Ann realized that she needed and grew from contact with Jim. She saw that her idealization of being “independent” was based on having adapted to an island home culture where nurturing was not a part of her parent’s behavioral repertoire. Jim recognized that his big fear of abandonment—and the desperation and anxiety that accompanies it—had little to do with Ann. He learned that he could get the soothing contact he needed by approaching Ann differently.
As Jim and Ann learned these new skills, they healed old wounds and rekindled their love. They “popped” their polarity. The issue of closeness and distance lost its charge and they could more easily find mutually satisfactory solutions for scheduling their time together and apart. They felt more connected when they did things together, and more secure when they were each doing their own thing.
In the Polarity Dance, each partner acts as if only having one foot to stand on. The other foot is disowned. In reality, everyone needs connection and everyone needs space.

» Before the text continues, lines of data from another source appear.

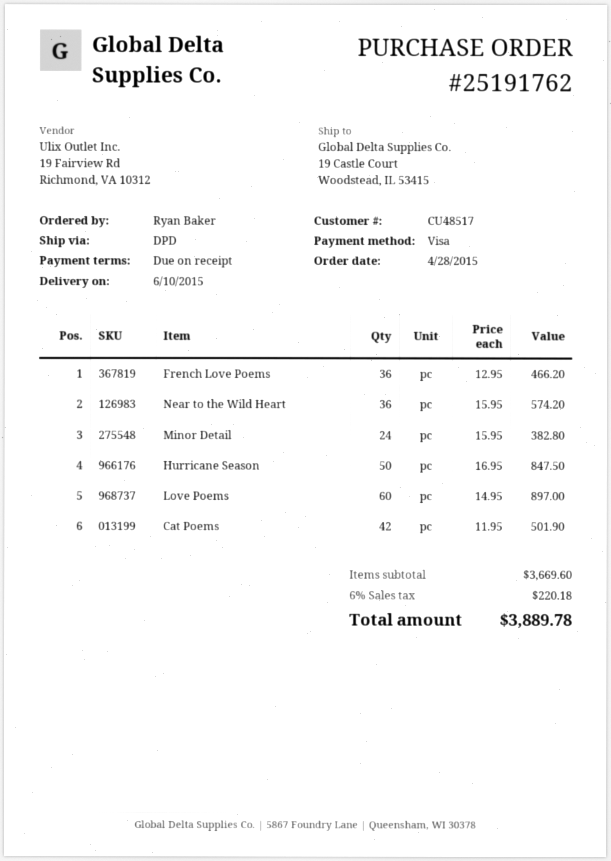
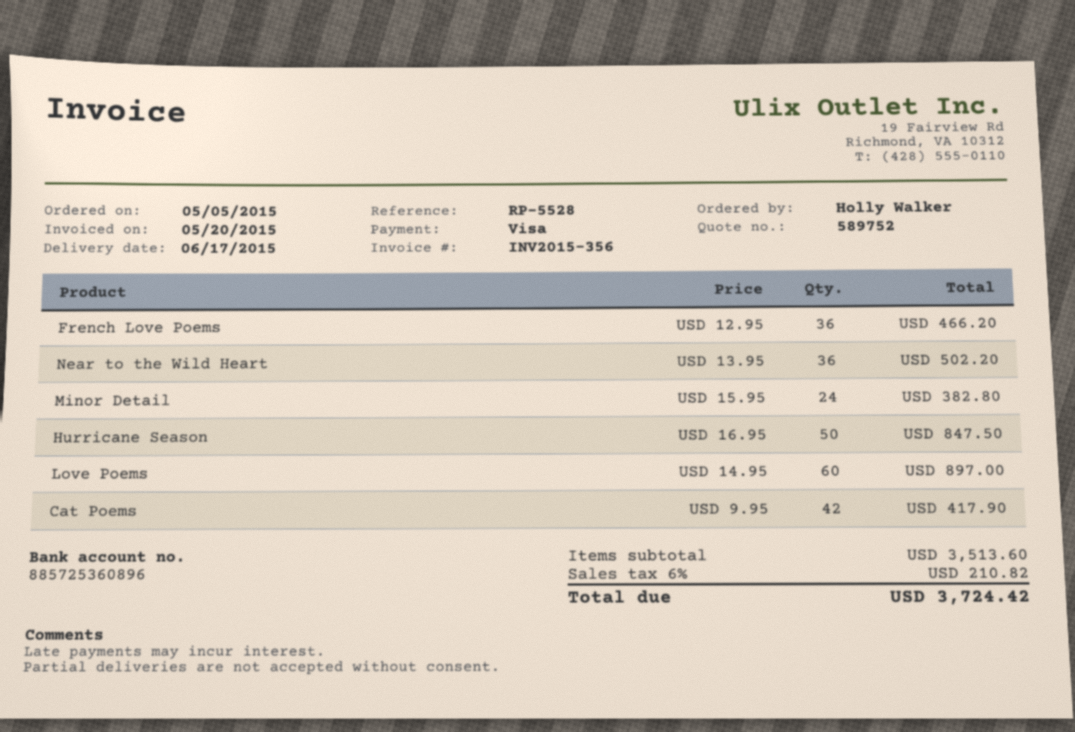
order date: 2015-04-28 -> 2015-05-05
delivery date: 2015-06-10 -> 2015-06-17
ordered by: Ryan Baker -> Holly Walker
Near to the Wild Heart: 36 x 15.95 = 574.20 -> 36 x 13.95 = 502.20
Cat Poems: 42 x 11.95 = 501.90 -> 42 x 9.95 = 417.90
subtotal: 3669.60 -> 3513.60
tax: 6% = 220.18 -> 6% = 210.82
total: 3889.78 -> 3724.42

A healthy relationship balances both needs. We each have two feet—and we need to use both to move forward and become more whole.
But in the Polarity Dance, we pretend to have only one foot, the opposite of the foot our partner is standing on. We judge our partner’s stance as being wrong in some way. If we have trouble owning our closeness foot, we may call a partner “needy” or “insecure” when we are pursued for connection. If we have trouble owning our distance foot, we may feel it’s “selfish” or “cold” when our partner needs some space.
By doing this, we create even more pain and push each other to more escalated extremes of opposition. We trigger each other’s basic wounds around abandonment or entrapment, in deeper and more intense waves of upset and confusion.
Interestingly enough, this dance can sometimes suddenly reverse, and each partner puts down their opposite foot. Usually the partner pursuing closeness will back off and then the formerly distant partner starts feeling abandoned. Partners may switch roles, trade places—but the pain does not stop.
Couples who develop happiness in relationship finally realize what’s going on, and are willing to explore new options. They come to understand each other’s wiring better. They no longer take their partner’s different attachment bias personally, and stop blaming each other. Instead of demanding the other person “change” they each learn to negotiate better with their own and each other’s biases.
Ideally, each person finds a better sense of balance between their own two feet. In that way, a couple can truly share closeness at times. And at other times, they can enjoy their own space. Both the “me” and the “we” can be nurtured—without friction or threat to the relationship.